I worked for my fish! I think that I got tennis 
elbow from swinging my rod up and down
soo much!


----------



## Anthony (Jul 3, 2002)

Oh yeah I'm sure it was hard to drop any bait and have fish bite before it hits bottom. If tennis elbow is the worst thing you got from that trip, then I'd say you've got it pretty good .


----------



## Zigh (May 2, 2002)

*Pretty work*

Nice job on those Blackfish!! Lots of good pullage and eating, too!!! How deep were you fishing and did you see any Black Seabass?

Zigh
><((((*>


----------



## Talapia (Apr 27, 2003)

Zigh, 

I am not sure how deep it was. Sorry. 
Not one sea bass all day. I am sure 
that if one was around, it would have
jumped on one of those crab or clam
baits.
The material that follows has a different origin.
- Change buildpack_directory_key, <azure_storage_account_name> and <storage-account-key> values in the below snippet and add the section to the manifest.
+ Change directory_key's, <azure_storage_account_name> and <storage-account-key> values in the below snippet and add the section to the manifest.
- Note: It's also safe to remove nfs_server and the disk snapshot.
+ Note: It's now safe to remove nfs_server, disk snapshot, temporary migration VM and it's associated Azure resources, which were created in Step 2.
Except for one dog shark, it was
all tog.


----------



## Talapia (Apr 27, 2003)

PHOTOS HAVE BEEN UPLOADED TO MY
GALLARY SECTION UNDER PHOTOS.

I AM TRYING TO GET SOME POSTED 
UNDER THIS THREAD ALSO. BUT I 
DO NOT KNOW HOW TO DO IT.


----------



## Anthony (Jul 3, 2002)

I guess you can thank Hat for inserting those pics for you. Are you at work? I thought you'd still be at home cleaning all those fish .


----------



## Talapia (Apr 27, 2003)

Yeah, he gave me some edumacation.
I got some other photo taking tips
also. Yes, I had to come to work today, 
but I can work in peace now, I have 
finally got the Tog itch scratched.

Thanks HAT80 and Anthony.

Let's see if I can follow direction now:

If I am not an idiot, this should be a photo
of a 148 qt cooler with a whole mess of 
tog in it. To give it some scale, that is a
7' rod and an Avet reel.


----------